The ALLIANCE working group on effects of ionising radiation on wildlife brings together European researchers to work on the topics of radiosensitivity and transgenerational effects in non-human biota. Differences in radiation sensitivity across species and phyla are poorly understood, but have important implications for understanding the overall effects of radiation and for radiation protection; for example, sensitive species may require special attention in monitoring and radiation protection, and differences in sensitivity between species also lead to overall effects at higher levels (community, ecosystem), since interactions between species can be altered. Hence, understanding the mechanisms of interspecies radiation sensitivity differences may help to clarify mechanisms underpinning intraspecies variation. Differences in sensitivity may only be revealed when organisms are exposed to ionising radiation over several generations.
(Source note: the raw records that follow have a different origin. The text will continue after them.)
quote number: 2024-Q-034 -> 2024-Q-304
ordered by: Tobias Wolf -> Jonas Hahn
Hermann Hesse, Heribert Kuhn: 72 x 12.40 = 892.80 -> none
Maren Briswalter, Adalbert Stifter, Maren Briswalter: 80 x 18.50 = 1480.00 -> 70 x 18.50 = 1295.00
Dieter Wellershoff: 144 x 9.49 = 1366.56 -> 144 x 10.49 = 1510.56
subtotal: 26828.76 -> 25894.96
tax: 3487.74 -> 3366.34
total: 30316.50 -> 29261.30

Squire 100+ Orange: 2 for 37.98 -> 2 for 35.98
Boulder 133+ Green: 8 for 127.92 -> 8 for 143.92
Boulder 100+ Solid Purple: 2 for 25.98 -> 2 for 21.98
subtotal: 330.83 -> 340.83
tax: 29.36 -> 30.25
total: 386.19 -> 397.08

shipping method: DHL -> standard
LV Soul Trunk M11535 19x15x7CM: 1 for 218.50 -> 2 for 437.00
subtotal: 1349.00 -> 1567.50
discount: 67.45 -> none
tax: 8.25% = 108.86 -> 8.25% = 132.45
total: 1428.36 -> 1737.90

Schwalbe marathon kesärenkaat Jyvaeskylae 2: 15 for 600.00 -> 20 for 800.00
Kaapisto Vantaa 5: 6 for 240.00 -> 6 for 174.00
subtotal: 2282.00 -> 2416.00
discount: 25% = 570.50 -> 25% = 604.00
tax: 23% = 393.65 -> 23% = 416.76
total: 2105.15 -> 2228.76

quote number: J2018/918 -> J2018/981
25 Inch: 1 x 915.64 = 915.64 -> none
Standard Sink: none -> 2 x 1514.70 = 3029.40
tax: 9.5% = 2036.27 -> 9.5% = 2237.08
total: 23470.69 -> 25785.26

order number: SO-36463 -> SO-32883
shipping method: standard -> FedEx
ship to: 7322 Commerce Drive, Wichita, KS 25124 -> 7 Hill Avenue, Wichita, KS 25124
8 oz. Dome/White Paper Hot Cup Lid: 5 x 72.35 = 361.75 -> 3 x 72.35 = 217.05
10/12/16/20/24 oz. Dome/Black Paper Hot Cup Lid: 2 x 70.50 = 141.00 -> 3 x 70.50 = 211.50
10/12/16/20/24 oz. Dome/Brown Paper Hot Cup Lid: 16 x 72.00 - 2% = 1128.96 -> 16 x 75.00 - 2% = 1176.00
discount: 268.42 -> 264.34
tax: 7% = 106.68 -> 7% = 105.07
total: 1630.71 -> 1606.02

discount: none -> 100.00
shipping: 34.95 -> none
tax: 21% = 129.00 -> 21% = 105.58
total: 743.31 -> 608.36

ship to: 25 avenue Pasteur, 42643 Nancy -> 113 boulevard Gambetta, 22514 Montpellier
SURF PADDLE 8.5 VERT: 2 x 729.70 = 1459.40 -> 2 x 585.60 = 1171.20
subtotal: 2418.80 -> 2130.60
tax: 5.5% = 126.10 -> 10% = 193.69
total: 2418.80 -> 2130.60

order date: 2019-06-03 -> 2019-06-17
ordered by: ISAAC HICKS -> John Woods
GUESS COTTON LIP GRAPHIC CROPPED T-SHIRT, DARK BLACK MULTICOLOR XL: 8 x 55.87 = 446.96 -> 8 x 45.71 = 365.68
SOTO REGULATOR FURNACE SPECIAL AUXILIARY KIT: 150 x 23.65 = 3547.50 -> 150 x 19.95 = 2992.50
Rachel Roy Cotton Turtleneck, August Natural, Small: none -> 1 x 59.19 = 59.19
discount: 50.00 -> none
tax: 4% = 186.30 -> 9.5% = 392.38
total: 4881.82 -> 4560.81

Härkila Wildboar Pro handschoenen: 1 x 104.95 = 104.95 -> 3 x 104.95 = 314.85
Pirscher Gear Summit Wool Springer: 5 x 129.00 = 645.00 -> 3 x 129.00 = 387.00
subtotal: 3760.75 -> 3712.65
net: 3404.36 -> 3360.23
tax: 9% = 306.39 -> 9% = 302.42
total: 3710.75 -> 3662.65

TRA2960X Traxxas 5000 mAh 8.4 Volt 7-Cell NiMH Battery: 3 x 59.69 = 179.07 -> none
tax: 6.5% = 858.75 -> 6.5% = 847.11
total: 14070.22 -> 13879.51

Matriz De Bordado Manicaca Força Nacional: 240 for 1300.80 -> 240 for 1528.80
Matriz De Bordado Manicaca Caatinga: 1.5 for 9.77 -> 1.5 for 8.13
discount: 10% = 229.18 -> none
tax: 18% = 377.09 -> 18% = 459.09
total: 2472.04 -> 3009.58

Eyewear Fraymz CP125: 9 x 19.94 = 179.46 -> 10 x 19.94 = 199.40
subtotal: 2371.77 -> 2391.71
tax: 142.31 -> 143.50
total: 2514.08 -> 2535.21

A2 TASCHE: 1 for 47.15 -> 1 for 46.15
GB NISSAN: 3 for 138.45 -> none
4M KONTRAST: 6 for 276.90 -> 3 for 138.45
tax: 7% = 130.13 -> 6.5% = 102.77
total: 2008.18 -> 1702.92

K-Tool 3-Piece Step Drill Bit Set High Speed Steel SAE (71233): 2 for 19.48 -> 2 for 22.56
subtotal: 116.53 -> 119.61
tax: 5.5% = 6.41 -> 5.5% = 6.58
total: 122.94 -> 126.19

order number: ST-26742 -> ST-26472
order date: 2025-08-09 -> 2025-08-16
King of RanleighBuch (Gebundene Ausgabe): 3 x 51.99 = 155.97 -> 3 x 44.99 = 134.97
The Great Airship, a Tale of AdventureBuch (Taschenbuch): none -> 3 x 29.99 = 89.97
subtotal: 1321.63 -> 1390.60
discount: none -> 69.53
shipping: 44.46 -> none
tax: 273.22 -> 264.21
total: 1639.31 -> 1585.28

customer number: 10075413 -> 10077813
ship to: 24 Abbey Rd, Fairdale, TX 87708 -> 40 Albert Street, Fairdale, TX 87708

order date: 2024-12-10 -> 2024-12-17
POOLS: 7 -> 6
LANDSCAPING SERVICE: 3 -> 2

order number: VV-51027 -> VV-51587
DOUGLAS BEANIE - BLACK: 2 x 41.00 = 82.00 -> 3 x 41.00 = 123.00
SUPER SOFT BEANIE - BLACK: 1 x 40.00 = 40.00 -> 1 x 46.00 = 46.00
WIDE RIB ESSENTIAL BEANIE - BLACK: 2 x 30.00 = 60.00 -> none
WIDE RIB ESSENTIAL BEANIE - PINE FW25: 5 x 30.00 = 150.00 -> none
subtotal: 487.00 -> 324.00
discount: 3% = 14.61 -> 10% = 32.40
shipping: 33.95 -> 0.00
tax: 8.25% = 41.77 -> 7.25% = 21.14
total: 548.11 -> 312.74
This issue of potential long-term or hereditary effects for both humans and wildlife exposed to low doses of ionising radiation is a major concern. Animal and plant studies suggest that gamma irradiation can lead to observable effects in the F1 generation that are not attributable to inheritance of a rare stable DNA mutation. Several studies have provided evidence of an increase in genomic instability detected in germ or somatic cells of F1 organisms from exposed F0 organisms. This can lead to induced radiosensitivity, and can result in phenotypic effects or lead to reproductive effects and teratogenesis. In particular, studies have been conducted to understand the possible role of epigenetic modifications, such as DNA methylation, histone modifications, or expression of non-coding RNAs in radiosensitivity, as well as in adaptation effects. As such, research using biological models in which the relative contribution of genetic and epigenetic processes can be elucidated is highly valuable.